Need help with dgraph query

Sai · September 30, 2019, 12:41pm

Hi ,

I would like to know how to write a query which helps me in getting the number of types of items bought by each customer. I would like to know this for and every customer.

schema

Customer

customer_name: String
did_order : [uid] (order)

Order

order.customer : uid (customer)
order.item : uid (item)
order.date

Item

item.name // examples :- apple or orange or pen …

each customer can place any number of orders, each order can have any number of items in it. There won’t be any duplicate items in each order and no facets or so to mention the quantity of the item purchased. Please assume the quantity to be one always. Finally, I would like to count the number of Distinct types of items bought by every customer. i.e :- please start the root with has(customer.name) instead of eq(customer.name,xxx).

P.S :- this is a scale-down of our use case which has abt 6 different types of entities and such. Please ignore any non-ideal schema declaration practices if any.

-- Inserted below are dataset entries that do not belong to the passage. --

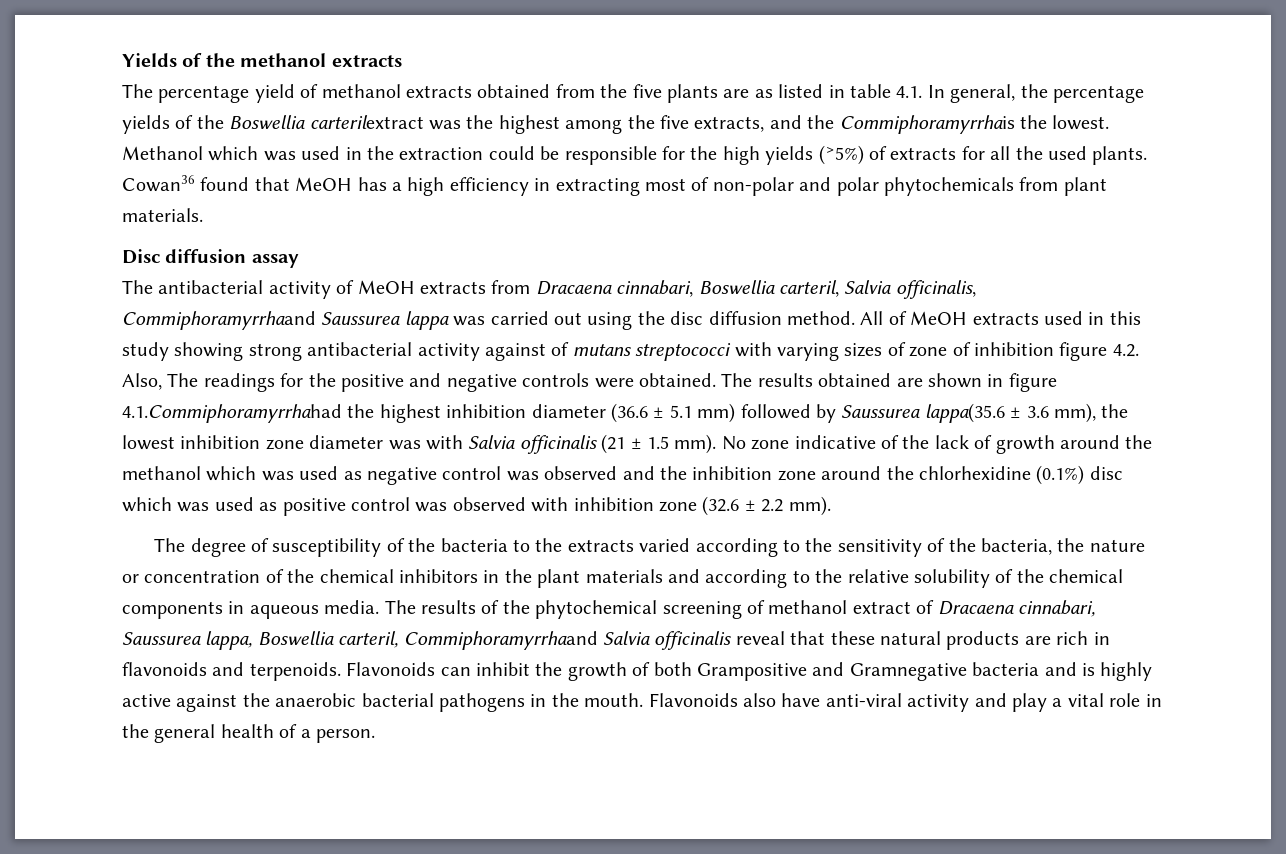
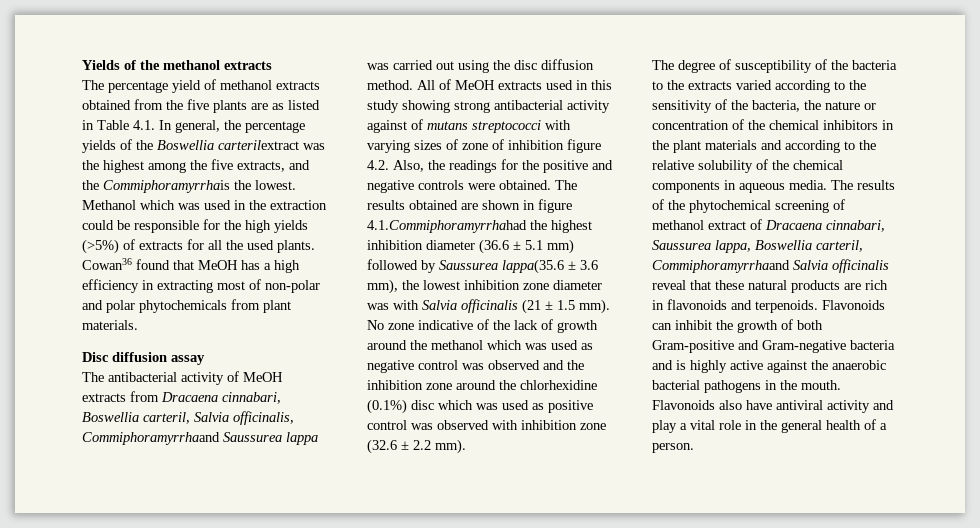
- The percentage yield of methanol extracts obtained from the five plants are as listed in table 4.1. In general, the percentage yields of the Boswellia carterilextract was the highest among the five extracts, and the Commiphoramyrrhais the lowest.
+ The percentage yield of methanol extracts obtained from the five plants are as listed in Table 4.1. In general, the percentage yields of the Boswellia carterilextract was the highest among the five extracts, and the Commiphoramyrrhais the lowest.
- All of MeOH extracts used in this study showing strong antibacterial activity against of mutans streptococci with varying sizes of zone of inhibition figure 4.2. Also, The readings for the positive and negative controls were obtained.
+ All of MeOH extracts used in this study showing strong antibacterial activity against of mutans streptococci with varying sizes of zone of inhibition figure 4.2. Also, the readings for the positive and negative controls were obtained.
- Flavonoids can inhibit the growth of both Grampositive and Gramnegative bacteria and is highly active against the anaerobic bacterial pathogens in the mouth.
+ Flavonoids can inhibit the growth of both Gram-positive and Gram-negative bacteria and is highly active against the anaerobic bacterial pathogens in the mouth.
- Flavonoids also have anti-viral activity and play a vital role in the general health of a person.
+ Flavonoids also have antiviral activity and play a vital role in the general health of a person.

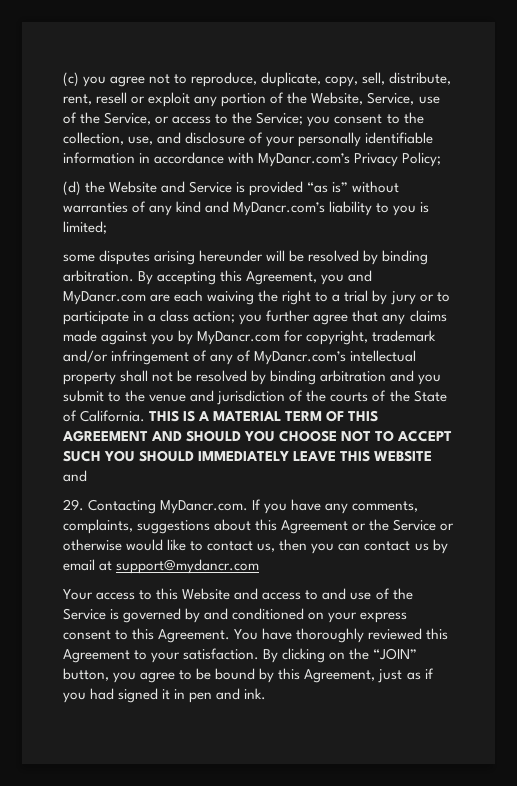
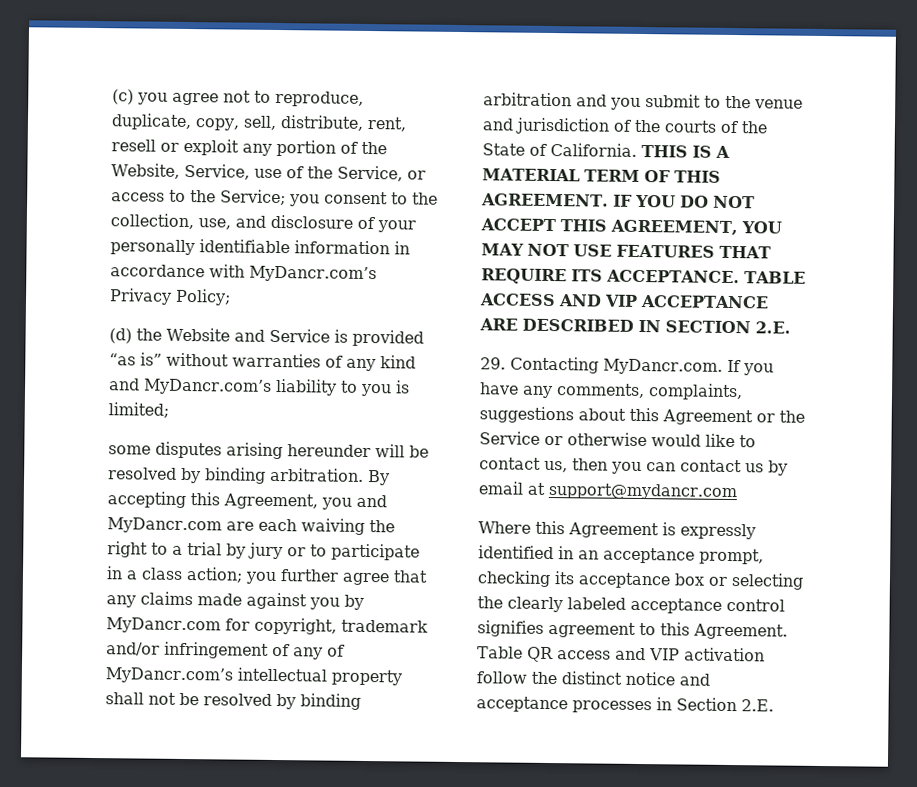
- THIS IS A MATERIAL TERM OF THIS AGREEMENT AND SHOULD YOU CHOOSE NOT TO ACCEPT SUCH YOU SHOULD IMMEDIATELY LEAVE THIS WEBSITE and
+ THIS IS A MATERIAL TERM OF THIS AGREEMENT. IF YOU DO NOT ACCEPT THIS AGREEMENT, YOU MAY NOT USE FEATURES THAT REQUIRE ITS ACCEPTANCE. TABLE ACCESS AND VIP ACCEPTANCE ARE DESCRIBED IN SECTION 2.E.
- Your access to this Website and access to and use of the Service is governed by and conditioned on your express consent to this Agreement. You have thoroughly reviewed this Agreement to your satisfaction. By clicking on the “JOIN” button, you agree to be bound by this Agreement, just as if you had signed it in pen and ink.
+ Where this Agreement is expressly identified in an acceptance prompt, checking its acceptance box or selecting the clearly labeled acceptance control signifies agreement to this Agreement. Table QR access and VIP activation follow the distinct notice and acceptance processes in Section 2.E.

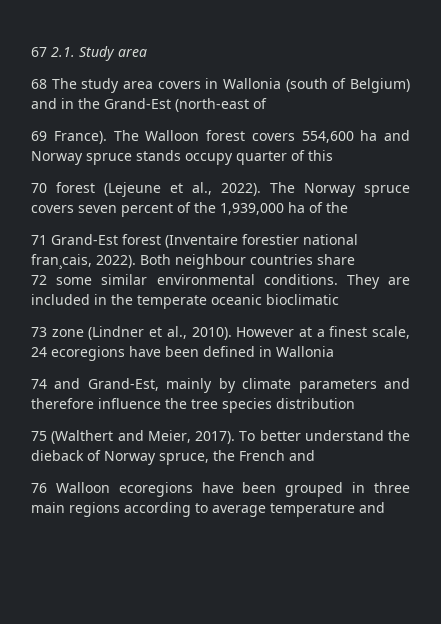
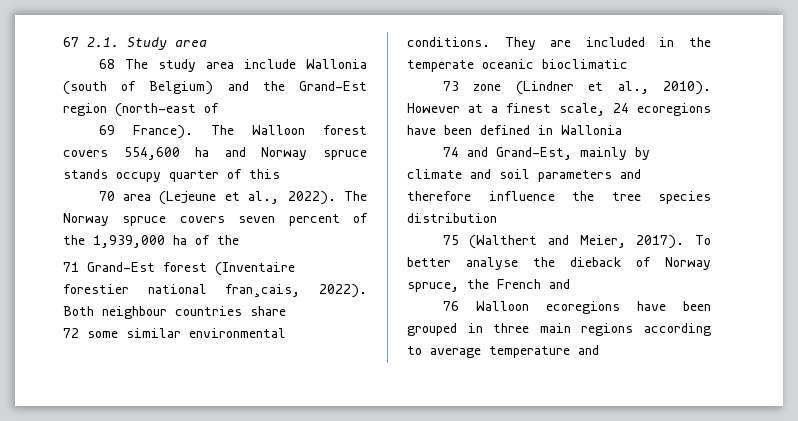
- 68 The study area covers in Wallonia (south of Belgium) and in the Grand-Est (north-east of
+ 68 The study area include Wallonia (south of Belgium) and the Grand-Est region (north-east of
- 70 forest (Lejeune et al., 2022).
+ 70 area (Lejeune et al., 2022).
- 74 and Grand-Est, mainly by climate parameters and therefore influence the tree species distribution
+ 74 and Grand-Est, mainly by climate and soil parameters and therefore influence the tree species distribution
- To better understand the dieback of Norway spruce, the French and
+ To better analyse the dieback of Norway spruce, the French and

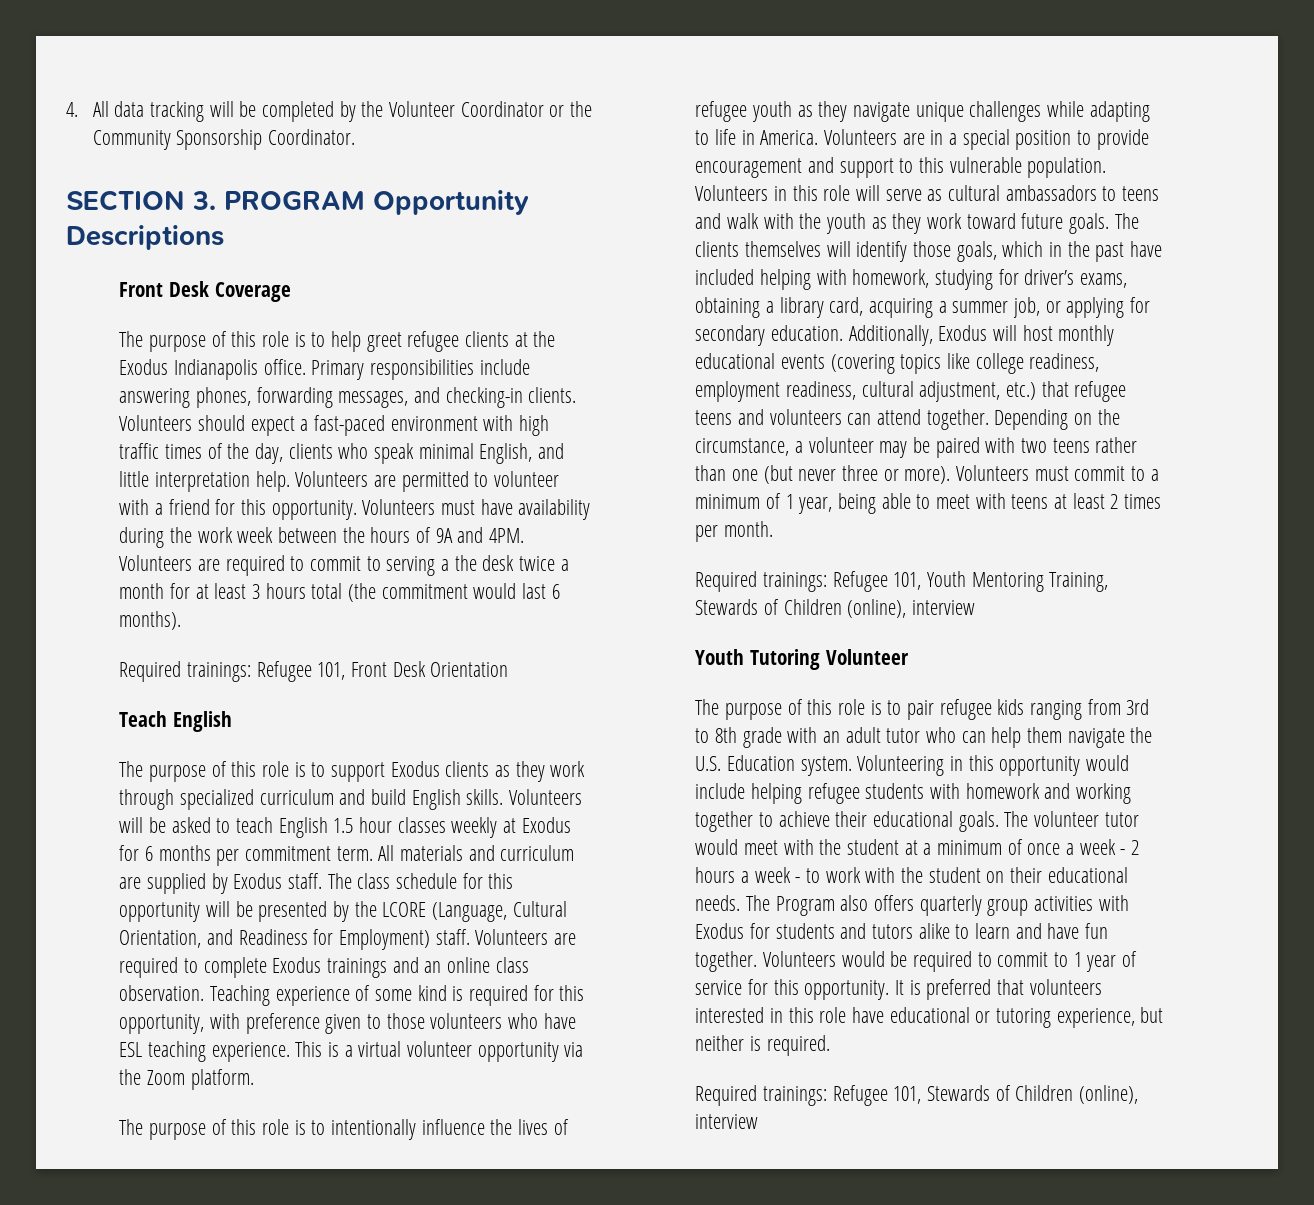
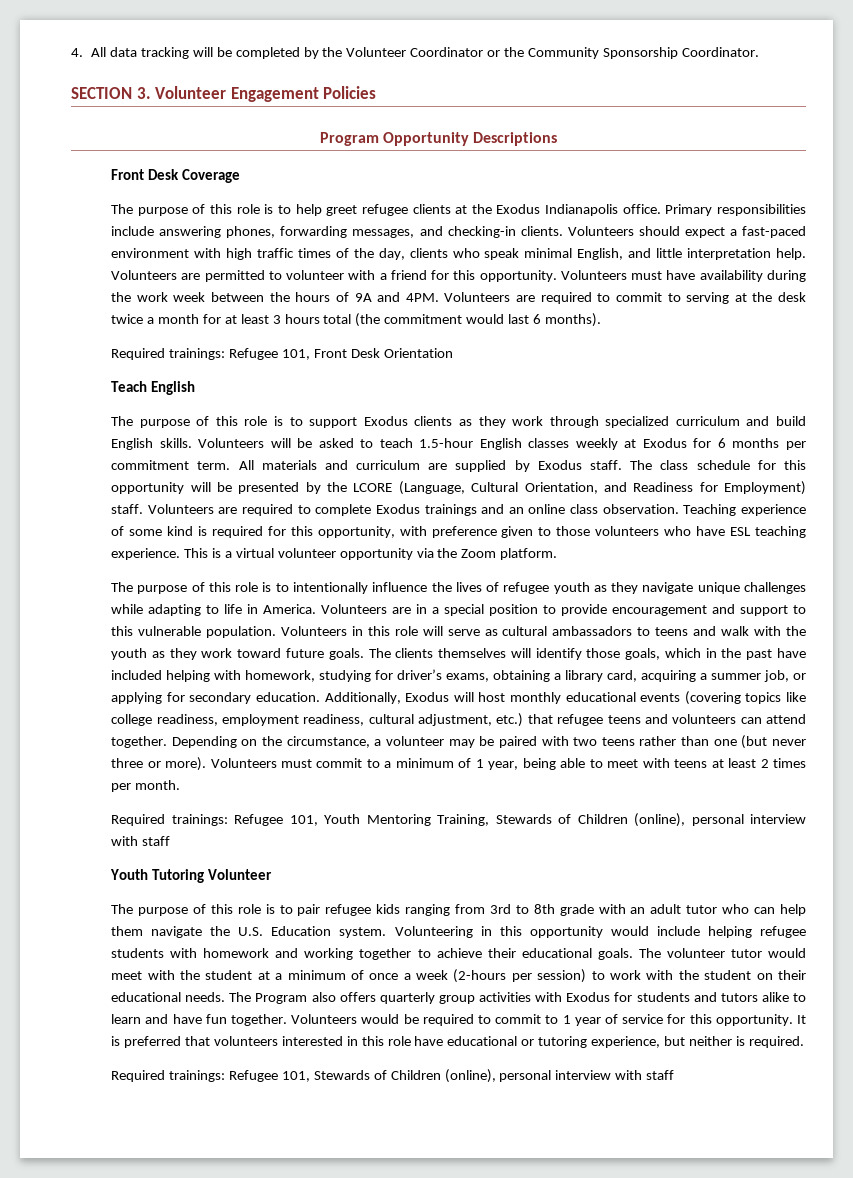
- SECTION 3. PROGRAM Opportunity Descriptions
+ SECTION 3. Volunteer Engagement Policies
+ Program Opportunity Descriptions
- Volunteers are required to commit to serving a the desk twice a month for at least 3 hours total (the commitment would last 6 months).
+ Volunteers are required to commit to serving at the desk twice a month for at least 3 hours total (the commitment would last 6 months).
- Volunteers will be asked to teach English 1.5 hour classes weekly at Exodus for 6 months per commitment term.
+ Volunteers will be asked to teach 1.5-hour English classes weekly at Exodus for 6 months per commitment term.
- Required trainings: Refugee 101, Youth Mentoring Training, Stewards of Children (online), interview
+ Required trainings: Refugee 101, Youth Mentoring Training, Stewards of Children (online), personal interview with staff
- The volunteer tutor would meet with the student at a minimum of once a week - 2 hours a week - to work with the student on their educational needs.
+ The volunteer tutor would meet with the student at a minimum of once a week (2-hours per session) to work with the student on their educational needs.
- Required trainings: Refugee 101, Stewards of Children (online), interview
+ Required trainings: Refugee 101, Stewards of Children (online), personal interview with staff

AugustHell · September 30, 2019, 5:28pm

Basic example:

{
	q(func: has(customer_name)) {
	customer_name
	did_order {
		order.date
		order.item {
			item.name
		}
	}
}

Do the tutorial to get a feeling of what you can do with dgraph

Sai · October 1, 2019, 7:04am

Hi August,

Thank you for the response. I have completed the tutorial(in fact many times already: sweat_smile:). My query is to get the “number of distinct items purchased by each customer”. The query posted by you gives me the list of all items purchased by each customer. But it is missing the aggregation(count) part and distinct part. To help you in visualizing my requirement better, I will give an example.

consider 2 customers who placed 2 orders each. lets say that customer A ordered item X and item Y in first order and item Y and item Z in other order, then the distinct items ordered by him are:- item X, item Y, and item Z and the count is 3.

Let’s say that customer B bought item Z in both of his orders, then the number of distinct items ordered by him is 1.
final response required is:-
A : 3
B: 1

for 1 customer I can do this

{
	var(func: eq(customer_name,"A")) {
	customer_name
	did_order {
		order.date
		item_list as order.item
	}
       item_count(func: uid(item_list)){
         final_count : count(uid)
       }
}

I want to know how to do the same when I’m starting with has(customer.name) .i.e when i want to do it for everyone at once.

now, drifting away from layman terms. the challenge I’m facing is " when there are multiple nodes at the root level, I would like to be able to store query variables (uid_lists) whose scope is local. i.e separate uid_list for each node at root level "

AugustHell · October 2, 2019, 7:11am

Ah I see, yes thats beyond what the tutorial is covering. Sorry I misunderstood your question, it looked trivial. To do what you want, you need some kind of mapping of uids to aggregation.
While it’s easy to gather the informations for such a mapping with eg:

{
  v(func: has(customer_name)) {
    cname: customer_name
    did_order {
      order.item {
        itemuid: uid
      }
    }
  }
}

… I don’t know how to do the mapping with a query and would do that with the result in a program.

Maybe that can be done anyhow with @groupby?

Sai · October 3, 2019, 6:03am

Hi August hell,
I tried with group by too. but no luck till now.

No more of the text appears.